Черная змея взметнулась в воздух, на долю секунды заслонила солнечный свет над собравшимися.
- Раз, - произнесла толпа.
Крик не последовал за ударом.
- Какого Нуроса! - бешено взревел хозяин, замахиваясь кнутом во второй раз. Тысячи пчел одновременно впились в израненную спину шалфейи, разрывая кожу.
- Два, - считала толпа, уже тише.
Двор опять погрузился в тишину.
Быстрым шагом Хозяин преодолел расстояние, разделяющее его с жертвой. Шалфейя не шелохнулась, оставаясь в том же положении, что и перед поркой. Он схватил ее за волосы и оттянул голову назад, чтобы удостовериться, что она жива и просто терпит, чтобы не усладить его слух пронзительными криками и мольбами. В нос сразу врезался запах Сонной травы - приторно сладкий с примесью цветущего дерева ига. Его лицо исказилось от гнева.
- Кто дал ей зелье? - зловеще прошипел Ульф. Но когда ответа не последовало, он резко развернулся, замахиваясь кнутом на первый ряд зрителей.

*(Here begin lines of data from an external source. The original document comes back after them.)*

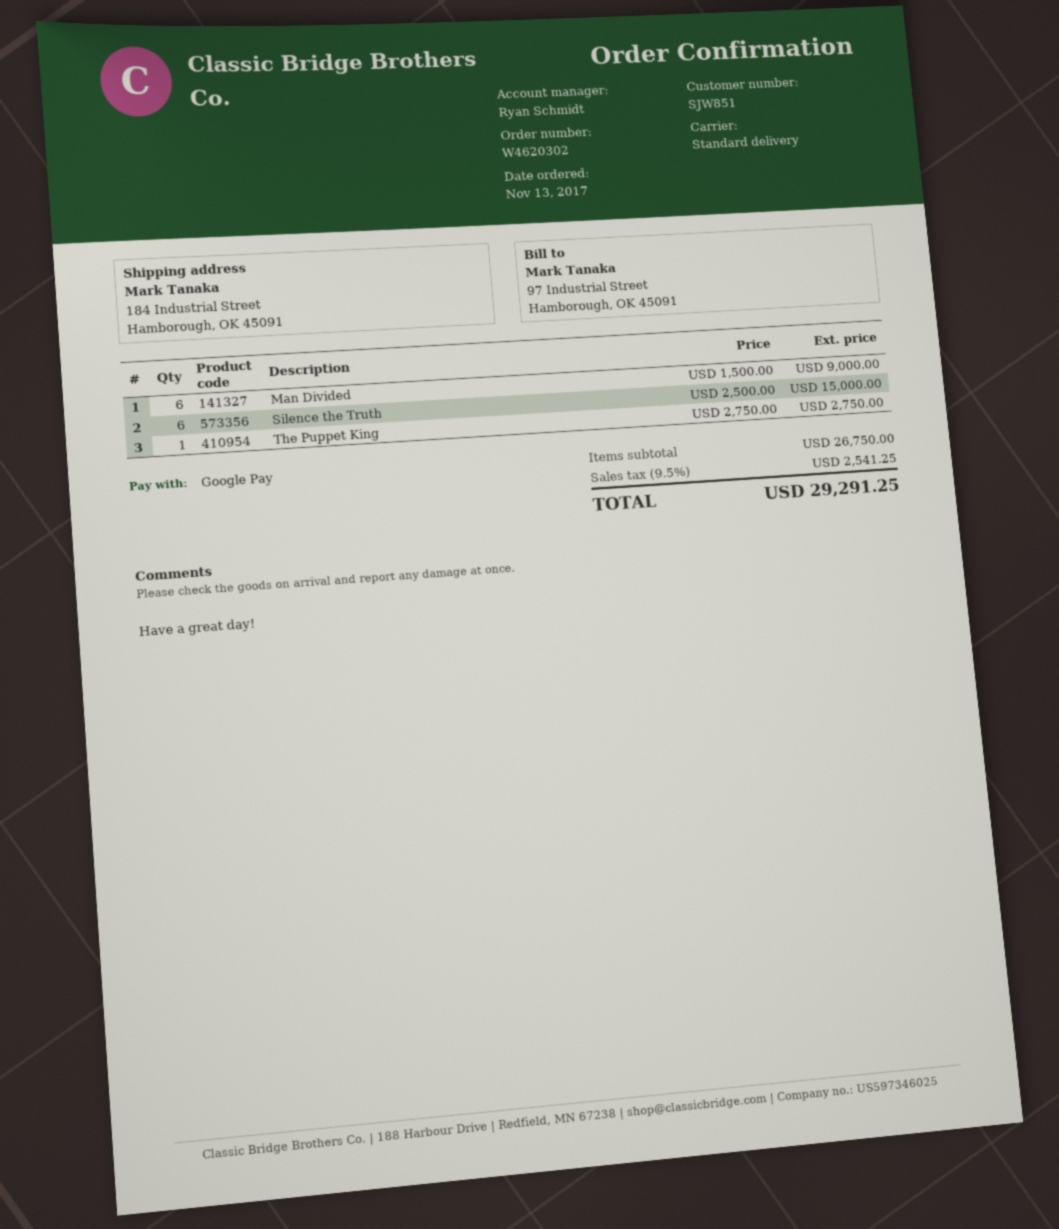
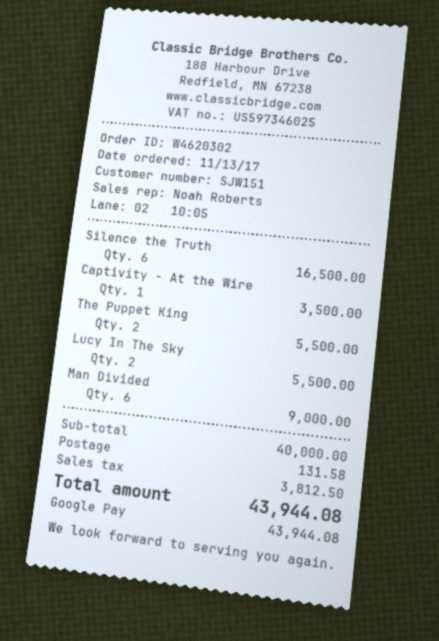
customer number: SJW851 -> SJW151
sales rep: Ryan Schmidt -> Noah Roberts
Silence the Truth: 6 for 15000.00 -> 6 for 16500.00
The Puppet King: 1 for 2750.00 -> 2 for 5500.00
Captivity - At the Wire: none -> 1 for 3500.00
Lucy In The Sky: none -> 2 for 5500.00
subtotal: 26750.00 -> 40000.00
shipping: none -> 131.58
tax: 2541.25 -> 3812.50
total: 29291.25 -> 43944.08

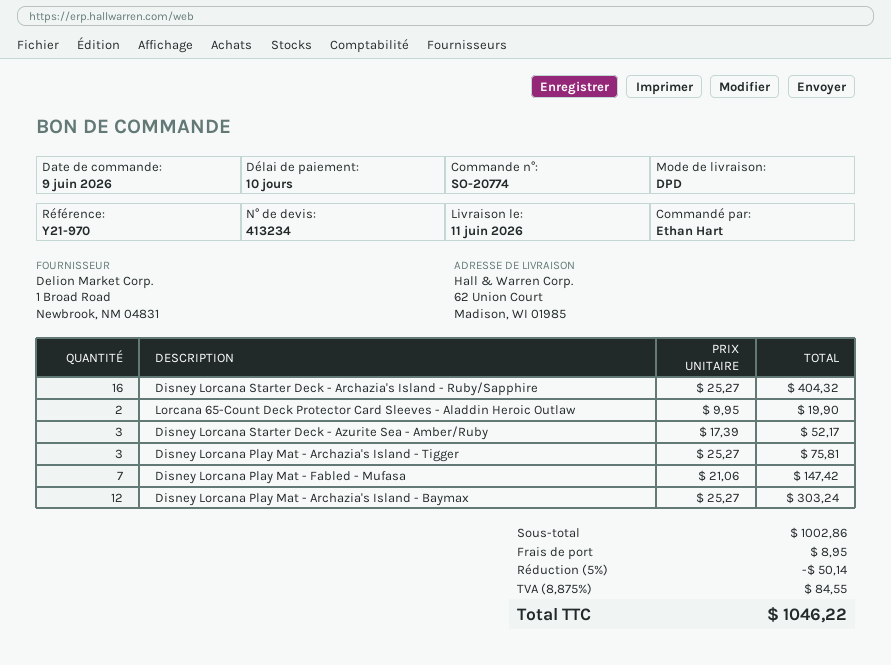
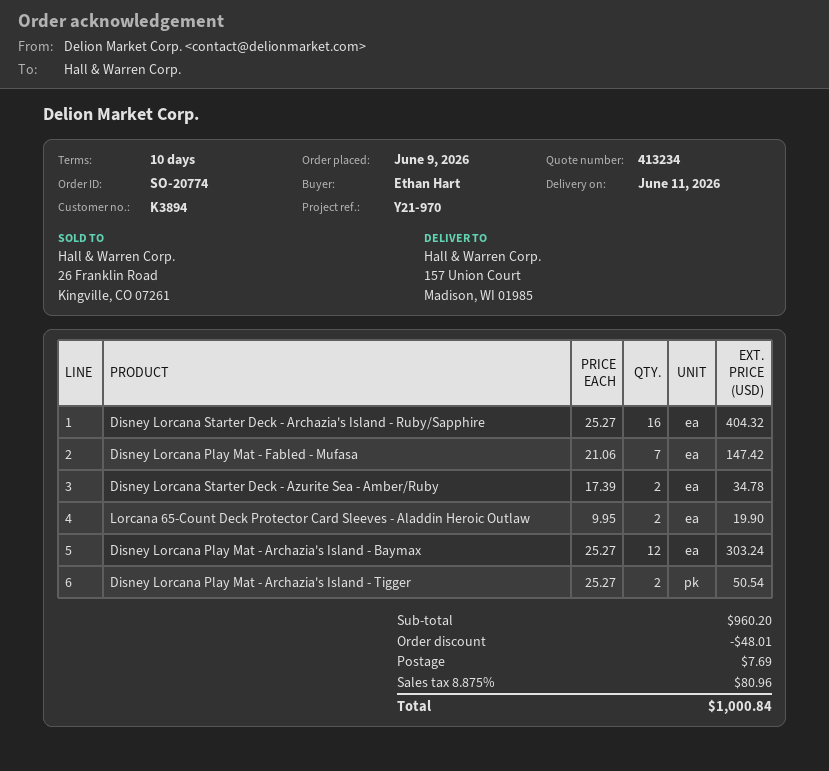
ship to: 62 Union Court, Madison, WI 01985 -> 157 Union Court, Madison, WI 01985
Disney Lorcana Starter Deck - Azurite Sea - Amber/Ruby: 3 x 17.39 = 52.17 -> 2 x 17.39 = 34.78
Disney Lorcana Play Mat - Archazia's Island - Tigger: 3 x 25.27 = 75.81 -> 2 x 25.27 = 50.54
subtotal: 1002.86 -> 960.20
discount: 50.14 -> 48.01
shipping: 8.95 -> 7.69
tax: 8.875% = 84.55 -> 8.875% = 80.96
total: 1046.22 -> 1000.84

- Кто дал ей зелье? - заорал он в толпу, разглядывая лица близстоящих к нему рабов, кушинов и шалфейев.
Он обезумел от злости: некто посмел нарушить его чудно подготовленный ритуал. Одурманенная жена ему не интересна - она не издаст ни звука и не придет в сознание, даже если он надумает пытать ее каленым железом, вытягивая последние соки из изувеченного тела. Действие снадобья пройдет не скоро, к этому времени хозяин сойдет с ума от неудовлетворенности, ничья другая плоть не вызывает в нем столько эмоций, как крики собственной жены о пощаде.
От мыслей об округлостях противоположного пола он поморщился, как от кислого яблока. Безобразные твари с дырой вместо души, умеющие только раздвигать ноги.
Хозяин сложил кнут и заправил за пояс, вытащил нож и разрезал веревки. Шалфейя свалилась на землю.
- Представление закончилось!! - взмахнул свободной рукой Ульф, разгоняя ораву стоящих, все еще напряженно жмущихся друг к другу.
Он выругался и перекинул супругу через плечо.
- Я все равно узнаю, кто опоил вас, госпожа! - зловеще пригрозил хозяин, подкидывая ношу, которая начала неприятно надавливать на ключицу. Порванная юбка Лисицы приоткрыла бедра, исполосованные плетью. Те, кто заметили это - отпрянули, как от огня. Толпа редела, с ужасом глядя друг другу в глаза. Поддержка и сострадание глубоко спрятались в их сердцах из-за страха оказаться на месте хозяйки. Каждый был сам за себя в землях великого жреца. Только шалфейи, равнодушно обмахиваясь от жары, разошлись по своим важным делам, им - немногочисленным аристократам, остановившимся в замке Жреца, все эти представления уже порядком поднадоели.